【ヨミ】メタニンチ メタ認知

「メタ認知」とは、認知心理学の用語で、自分の考えについて考えること、認知に対する認知のことです。メタ認知の“メタ”とは「高次の」という意味で、自分自身の認知活動(知覚、記憶、学習、言語、思考など)を、より高い視点から、あたかも第三者のように客観視して、これらを理解したり、振り返ったり、ときにはコントロールすることを意味します。近年は、マネジメントや人材開発の領域でも、「メタ認知」の概念が注目されています。

メタ認知のケーススタディ

自分は何ができ、何ができないかを知る
ハイパフォーマーに共通の自己分析能力

学校や学習塾の先生が子どもに勉強を教えるとき、「どこがわからないか」を聞くと、低学力の子どもや学習不振に陥っている子どもの多くは「どこがわからないかが、わからない」と、異口同音に答えるといいます。自分は何が苦手で、どこが疑問なのかが、自分でもわからない――こうした状態は、自分を客観視する「メタ認知」の能力が低いことを表しています。
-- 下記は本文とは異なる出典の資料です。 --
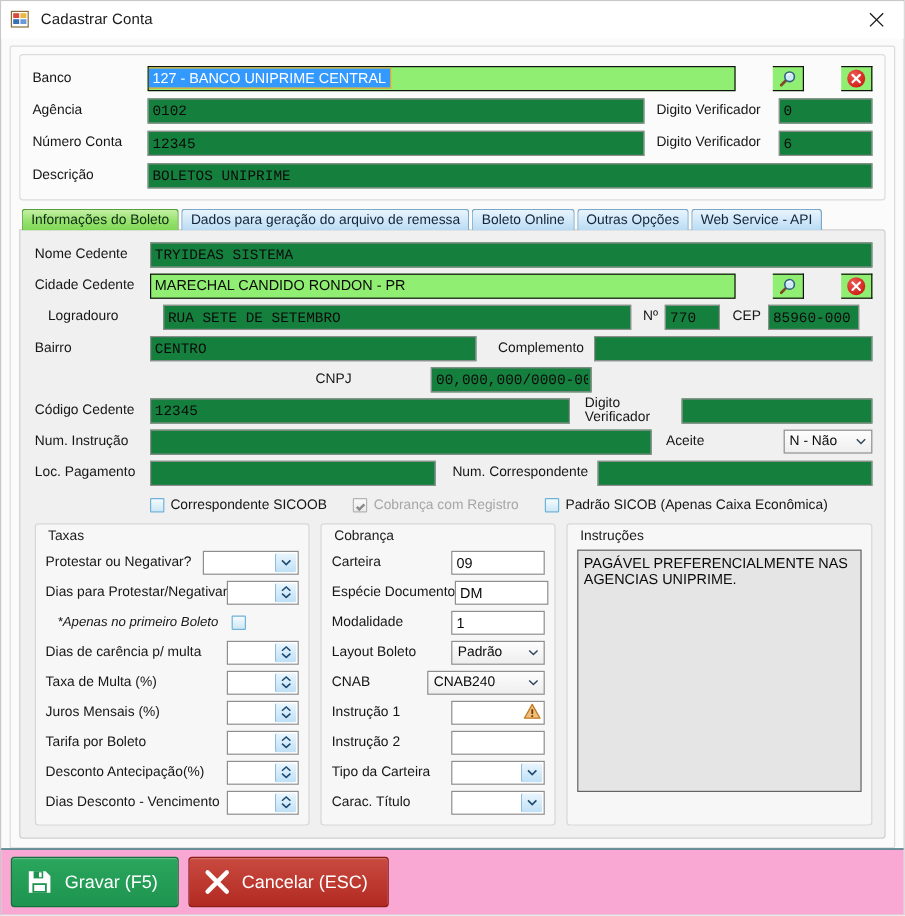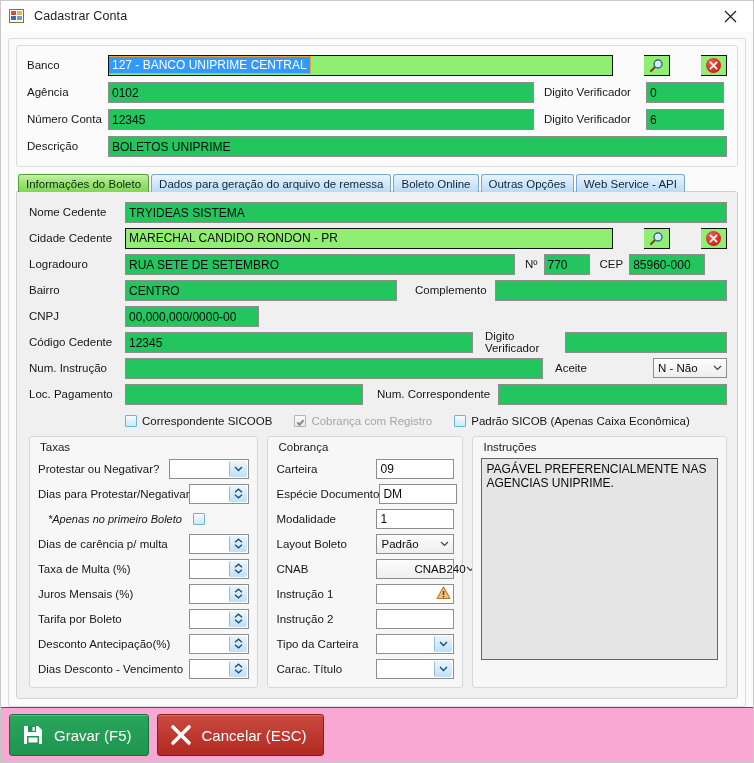"Banco" .lbl-w { width: 81px -> 96px }
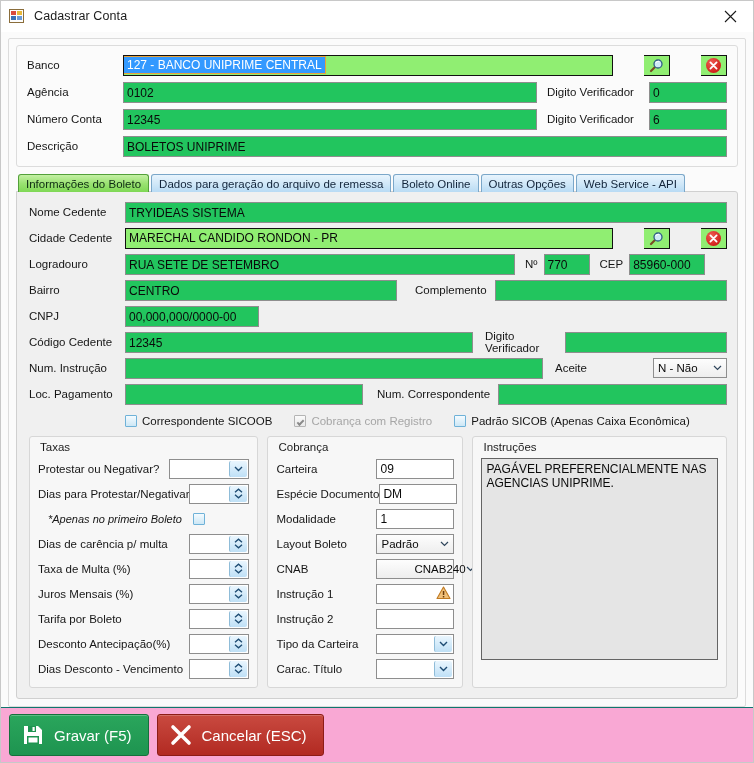"0102" input.tb { background: #22c55e -> #15803d; font-family: Liberation Sans, sans-serif -> Liberation Mono, monospace }
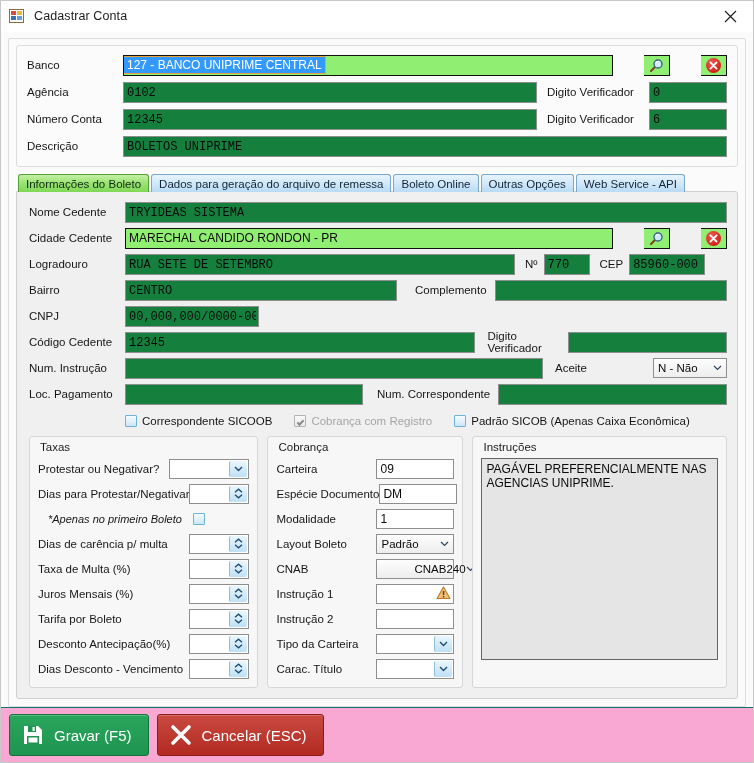"Nome Cedente" .trow { justify-content: none -> center }
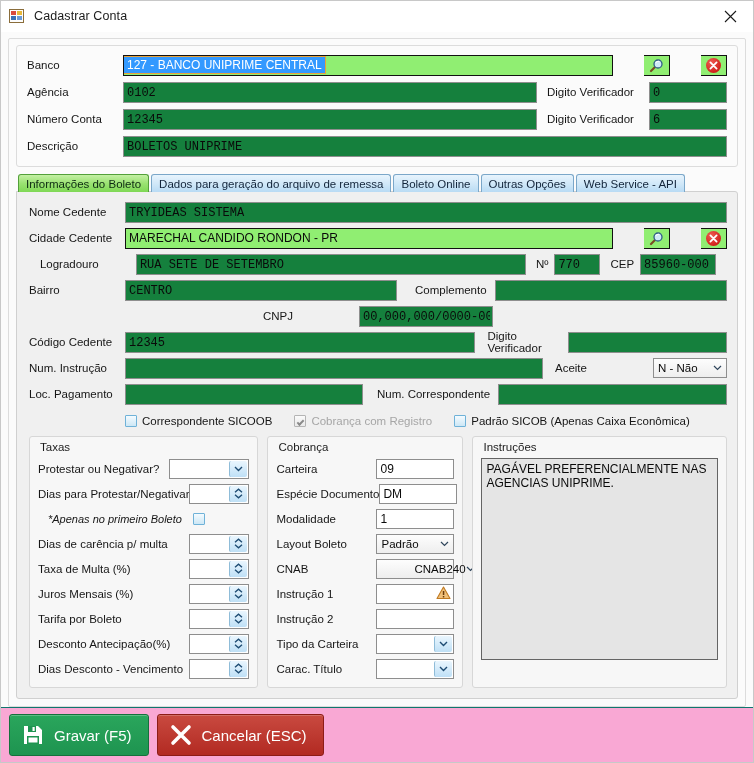"CNAB240" div.combo { padding-left: 33px -> none; width: 78px -> 98px }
メタ認知とは、何かを実行している自分の頭の中で働く“もう一人の自分”だといわれます。言い換えれば、現在進行中の自身の思考や行動そのものを対象化して、冷静に分析することにより、自分は「何ができて、何ができていないのか」あるいは「どの程度ならできるのか」を認知する心の働きです。つまり私たちはメタ認知によって、自分の能力を見きわめ、自己の限界や弱点、不足している部分などを理解することができるわけです。

そう考えると、企業におけるハイパフォーマーに、メタ認知の能力に優れた人が多いとされるのもうなずけるでしょう。人はメタ認知能力が高いほど、自分の考え方のクセやこだわり、心身のコンディションなどを客観的、分析的に捉え、自分の行動をパターン化して理解しようとします。その結果、自分がどのようにして問題解決に至ったか、過去の成功体験を再確認して意識的にそれを再現したり、逆に、同じ失敗やミスを繰り返さないよう自分に言い聞かせたりすることが可能になるわけです。

メタ認知の能力は、自分で鍛えることができるといわれます。効果的な方法のひとつが「セルフモニタリング」。セルフモニタリングは、自分のとった行動を毎日、箇条書きで記録していきます。そしてその行動記録の中に、何度も繰り返しとっている共通の行動がないかをチェックし、見つかれば、なぜそうするのか、どういうときにその行動を起こしやすいかなどの要因を客観的に分析していくのです。セルフモニタリングを続けることで、メタ認知が習慣化されるのはもちろん、変わりたいけれど変われない自分の弱さや自己の成長を阻害している壁と向き合えるようになり、自己改革のきっかけを掴めるメリットもあります。